> What the task asks
Skip the pictures. Set down, word for word, the lines from the start of the material up to and including the line with "(180, 338) //".

> Supplied material
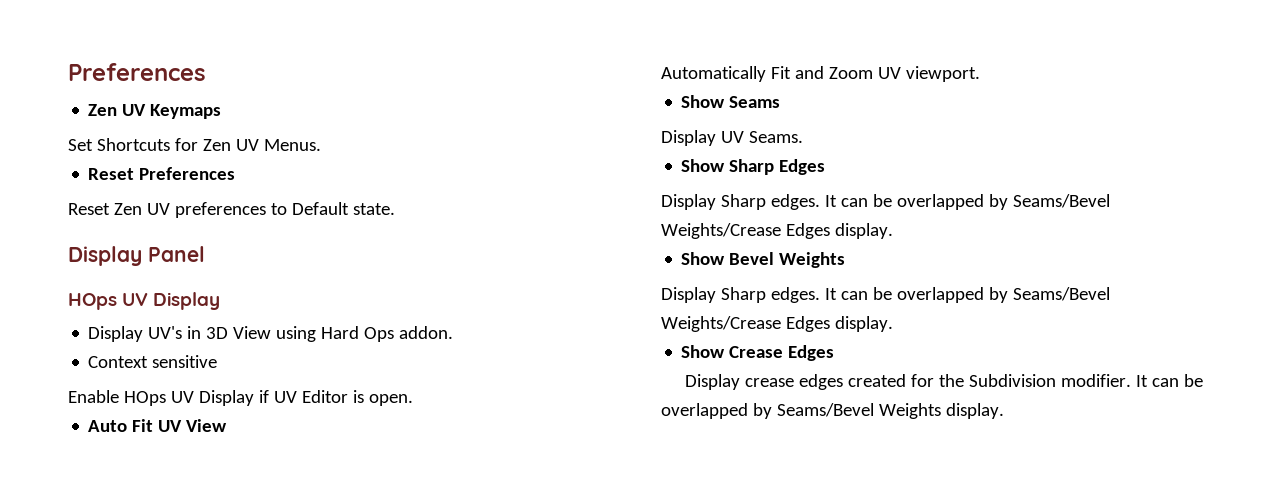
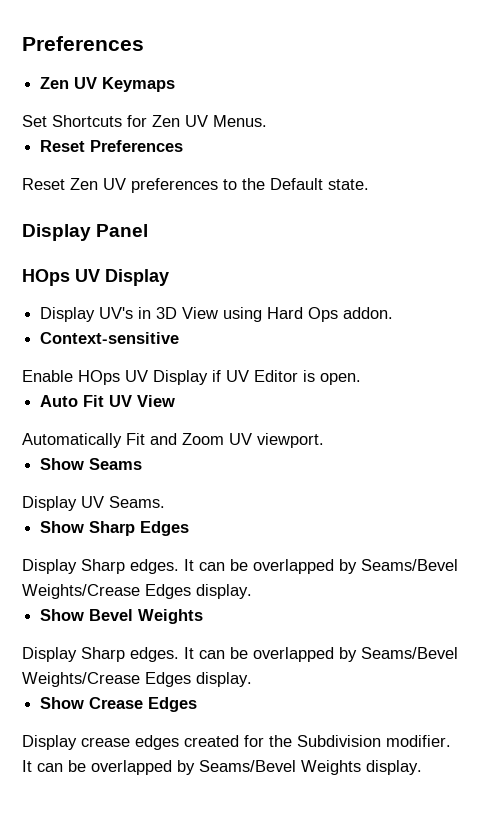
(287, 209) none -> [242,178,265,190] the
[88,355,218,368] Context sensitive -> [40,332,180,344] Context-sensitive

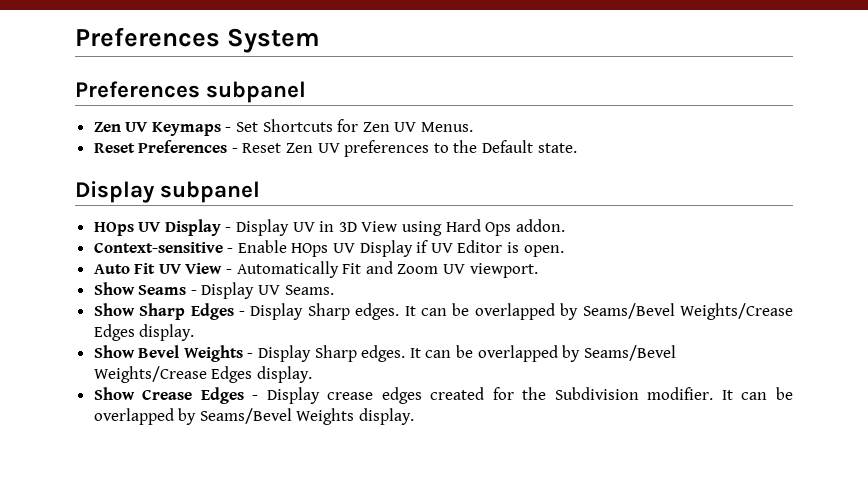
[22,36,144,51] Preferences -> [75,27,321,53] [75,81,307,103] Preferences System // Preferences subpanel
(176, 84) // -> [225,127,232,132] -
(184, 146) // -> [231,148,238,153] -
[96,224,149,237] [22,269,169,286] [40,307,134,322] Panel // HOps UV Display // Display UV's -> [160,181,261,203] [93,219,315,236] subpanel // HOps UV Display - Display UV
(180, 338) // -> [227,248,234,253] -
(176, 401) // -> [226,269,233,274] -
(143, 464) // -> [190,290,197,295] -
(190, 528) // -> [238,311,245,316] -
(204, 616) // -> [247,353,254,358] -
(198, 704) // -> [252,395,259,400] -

> Solution
(287, 209) none -> [242,178,265,190] the
[88,355,218,368] Context sensitive -> [40,332,180,344] Context-sensitive

[22,36,144,51] Preferences -> [75,27,321,53] [75,81,307,103] Preferences System // Preferences subpanel
(176, 84) // -> [225,127,232,132] -
(184, 146) // -> [231,148,238,153] -
[96,224,149,237] [22,269,169,286] [40,307,134,322] Panel // HOps UV Display // Display UV's -> [160,181,261,203] [93,219,315,236] subpanel // HOps UV Display - Display UV
(180, 338) // -> [227,248,234,253] -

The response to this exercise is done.